By Sharanya Gopinathan
Were you glued to the Gujarat election vote count all morning? It was an incredibly and unexpectedly close-fought race between the Congress and the BJP after an early lead by the latter, and everyone was keeping an eye on the numbers this morning, until now it’s finally been reported that the BJP secured its fifth term in the state.
But in the midst of all this anticipation and excitement, let’s not forget that no matter who wins, it’s a lose-lose situation for women. This Gujarat election has fielded the lowest number of women candidates in a state election. Out of 182 seats, the BJP has fielded 11 women candidates, and the Congress a measly ten.
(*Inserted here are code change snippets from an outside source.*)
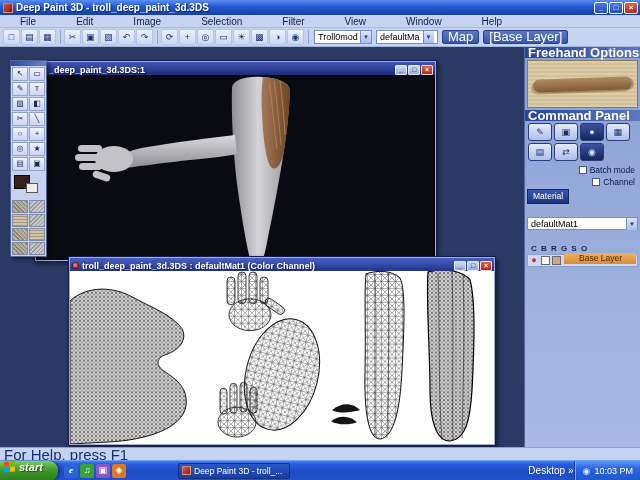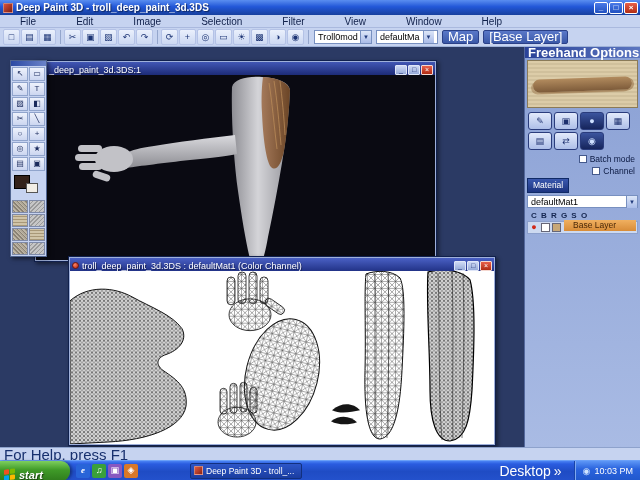--- a/index.html
+++ b/index.html
@@ -26,7 +26,7 @@
 .workspace{position:absolute;top:47px;left:0;width:524px;height:400px;background:#2b3a64;overflow:hidden}
 
 .docwin{position:absolute;border:1px solid #10204e;box-shadow:2px 2px 4px rgba(0,0,0,.45);background:#9fb0da;padding:1px}
-.dw-title{height:15px;display:flex;align-items:center;padding:0 2px;background:linear-gradient(180deg,#4156b4,#17256e);color:#fff;font-size:9px;font-weight:normal}
+.dw-title{height:15px;display:flex;align-items:center;padding:0 2px;background:linear-gradient(180deg,#4156b4,#17256e);color:#fff;font-size:9px;font-weight:bold}
 .dw-icon{width:8px;height:8px;margin-right:3px;flex:none}
 .dw-icon.cube{background:linear-gradient(135deg,#cfd6ea,#8a96bc);border:1px solid #dde}
 .dw-icon.reddot{width:7px;height:7px;border-radius:50%;background:radial-gradient(circle at 35% 35%,#ff8468,#b01c08);border:1px solid #70150a}

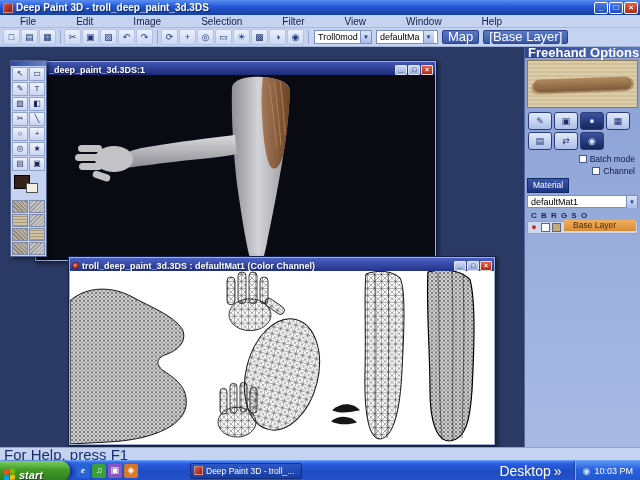--- a/index.html
+++ b/index.html
@@ -280,6 +280,7 @@
     <div class="preview">
       <div class="pstroke"></div>
     </div>
+    <div class="ph">Command Panel</div>
     <div class="cmdrow">
       <div class="cmdbtn">✎</div>
       <div class="cmdbtn">▣</div>

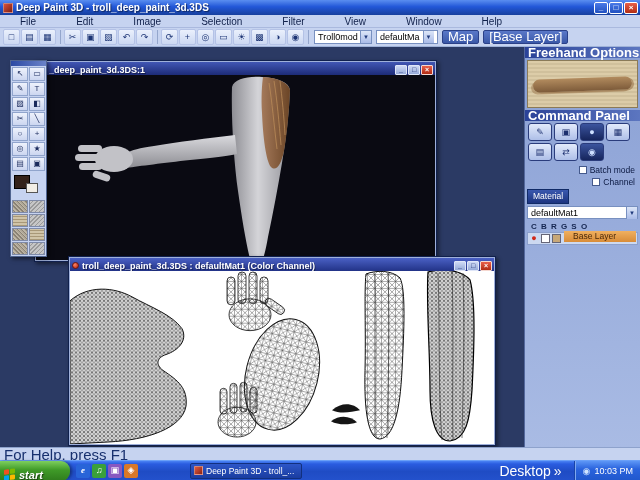--- a/index.html
+++ b/index.html
@@ -58,7 +58,7 @@
 .chk{display:flex;align-items:center}
 .chkbox{width:8px;height:8px;background:#fff;border:1px solid #44598c;margin-right:3px}
 .matlabel{display:inline-block;background:linear-gradient(#3a58ae,#1c3480);color:#fff;padding:1px 5px 2px;margin:0 0 1px 2px;border:1px solid #102a66;font-size:8.5px}
-.matcombo{margin:1px 2px;height:13px}
+.matcombo{margin:12px 2px;height:13px}
 .lcols{display:flex;padding:2px 0 1px 4px;font-size:8px;font-weight:bold;color:#14254f}
 .lcols span{width:10px;text-align:center}
 .lrow{display:flex;align-items:center;height:13px;margin:0 2px;background:#cdd9f0;border:1px solid #8ca0cc}

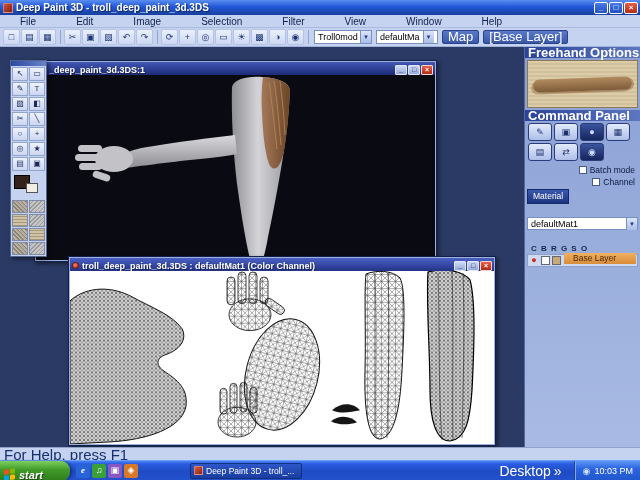--- a/index.html
+++ b/index.html
@@ -65,7 +65,7 @@
 .lball{width:12px;text-align:center;color:#d02818;font-size:9px;line-height:11px}
 .lsw{width:9px;height:9px;border:1px solid #667;margin:0 1px;flex:none}
 .lsw.w{background:#fff}.lsw.t{background:#c8a878}
-.lname{flex:1;height:11px;line-height:11px;margin:1px 1px 5px 2px;padding:0 9px;background:linear-gradient(#f0b060,#d88c38);color:#4a2808;font-size:8.5px;white-space:nowrap;overflow:hidden}
+.lname{flex:1;height:11px;line-height:11px;margin:1px 1px 5px 2px;padding:0 15px;background:linear-gradient(#f0b060,#d88c38);color:#4a2808;font-size:8.5px;white-space:nowrap;overflow:hidden}
 
 .statusbar{position:absolute;left:0;top:447px;right:0;height:13px;background:#c6d3f0;border-top:1px solid #8ea2cc;font-size:15px;color:#17306e;display:flex;align-items:center;padding:0 4px}
 .taskbar{position:absolute;left:0;top:460px;right:0;height:20px;background:linear-gradient(180deg,#4a83f4 0,#2a5ce0 3px,#1f4cc4 55%,#2351cc 100%);display:flex;align-items:center;border-top:1px solid #6aa0f8}

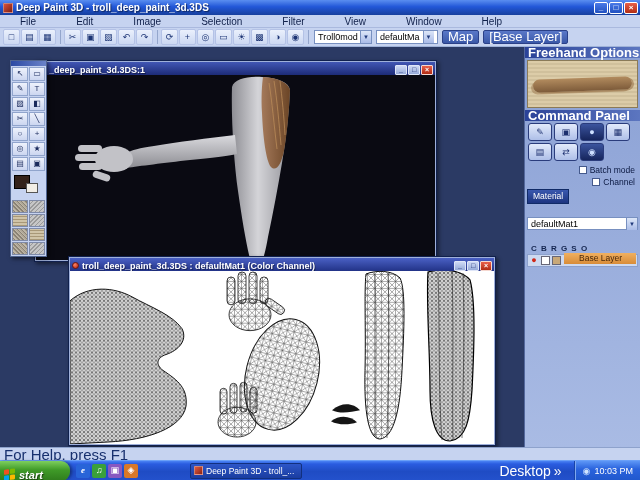--- a/index.html
+++ b/index.html
@@ -69,7 +69,7 @@
 
 .statusbar{position:absolute;left:0;top:447px;right:0;height:13px;background:#c6d3f0;border-top:1px solid #8ea2cc;font-size:15px;color:#17306e;display:flex;align-items:center;padding:0 4px}
 .taskbar{position:absolute;left:0;top:460px;right:0;height:20px;background:linear-gradient(180deg,#4a83f4 0,#2a5ce0 3px,#1f4cc4 55%,#2351cc 100%);display:flex;align-items:center;border-top:1px solid #6aa0f8}
-.startbtn{height:20px;width:70px;border-radius:0 9px 9px 0;background:linear-gradient(180deg,#7ecf5e,#3f9a28 45%,#2f7c1c);display:flex;align-items:flex-end;padding:0 6px 0 4px;color:#fff;font-weight:bold;font-style:italic;font-size:11px;text-shadow:1px 1px 1px rgba(0,0,0,.5);box-shadow:2px 0 3px rgba(0,0,0,.35);flex:none}
+.startbtn{height:20px;width:58px;border-radius:0 9px 9px 0;background:linear-gradient(180deg,#7ecf5e,#3f9a28 45%,#2f7c1c);display:flex;align-items:flex-start;padding:0 6px 0 4px;color:#fff;font-weight:bold;font-style:italic;font-size:11px;text-shadow:1px 1px 1px rgba(0,0,0,.5);box-shadow:2px 0 3px rgba(0,0,0,.35);flex:none}
 .flag{width:12px;height:12px;display:grid;grid-template-columns:5px 5px;grid-template-rows:5px 5px;gap:1px;margin-right:3px;transform:skewY(-8deg);flex:none}
 .flag span{border-radius:1px}
 .f1{background:#f25022}.f2{background:#7fba00}.f3{background:#00a4ef}.f4{background:#ffb900}

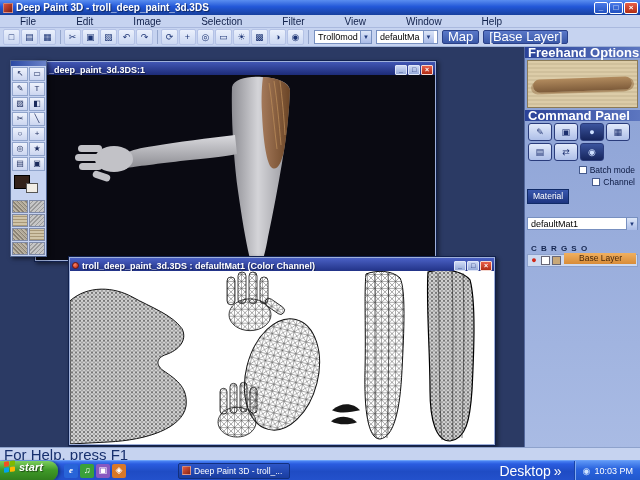--- a/index.html
+++ b/index.html
@@ -80,7 +80,7 @@
 .taskbtn{margin-left:52px;width:112px;height:16px;background:linear-gradient(#2d56c8,#1a3da0);border:1px solid #12307e;border-radius:2px;display:flex;align-items:center;padding:0 3px;color:#fff;font-size:8.5px;flex:none;overflow:hidden}
 .ticon{width:9px;height:9px;background:linear-gradient(135deg,#e05a40,#8a2414);margin-right:3px;border:1px solid rgba(255,255,255,.4);flex:none}
 .tb-right{margin-left:auto;display:flex;align-items:center;height:100%}
-.desktoplbl{color:#fff;font-size:14px;margin-right:12px;display:flex;align-items:flex-start;gap:3px;white-space:nowrap}
+.desktoplbl{color:#fff;font-size:10px;margin-right:0;display:flex;align-items:flex-start;gap:3px;white-space:nowrap}
 .tray{height:20px;background:linear-gradient(180deg,#5d96f6,#2a63dd 40%,#2057cc);border-left:1px solid #1844a8;box-shadow:inset 1px 0 0 #7fa8f0;display:flex;align-items:center;padding:0 7px 0 8px;color:#fff;font-size:9px;gap:4px;white-space:nowrap}
 .trayicon{color:#cfe4ff;font-size:9px}
 .svgfill{width:100%;height:100%;display:block}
Gujarat has a population of over six crore, of which 48 percent are women.
Of course, the run-up to this election saw both parties using women as tools of rhetoric in impassioned speeches and other election-time gimmicks, like when Rahul Gandhi publicly questioned Prime Minister and erstwhile Gujarat Chief Minister Narendra Modi on the absence of justice and safety for women in Gujarat on 3 December, or when Modi spent time on 2 December video chatting with 5,500 women BJP workers, to encourage them to reach out to other women for votes in the upcoming elections. Or even more murkily, the sinister, unclaimed political advertisements that spread the message that the BJP was the saviour of women because they were responsible for the invalidation of triple talaq, or worse still, that Gujarat would become unsafe for women and “dangerously” filled with the sound of azaan if the BJP went out of power.
So, while every political party is happy to contort themselves into shameful positions for women to vote them into power, it feels like the idea of women actually governing themselves is simply out of the question.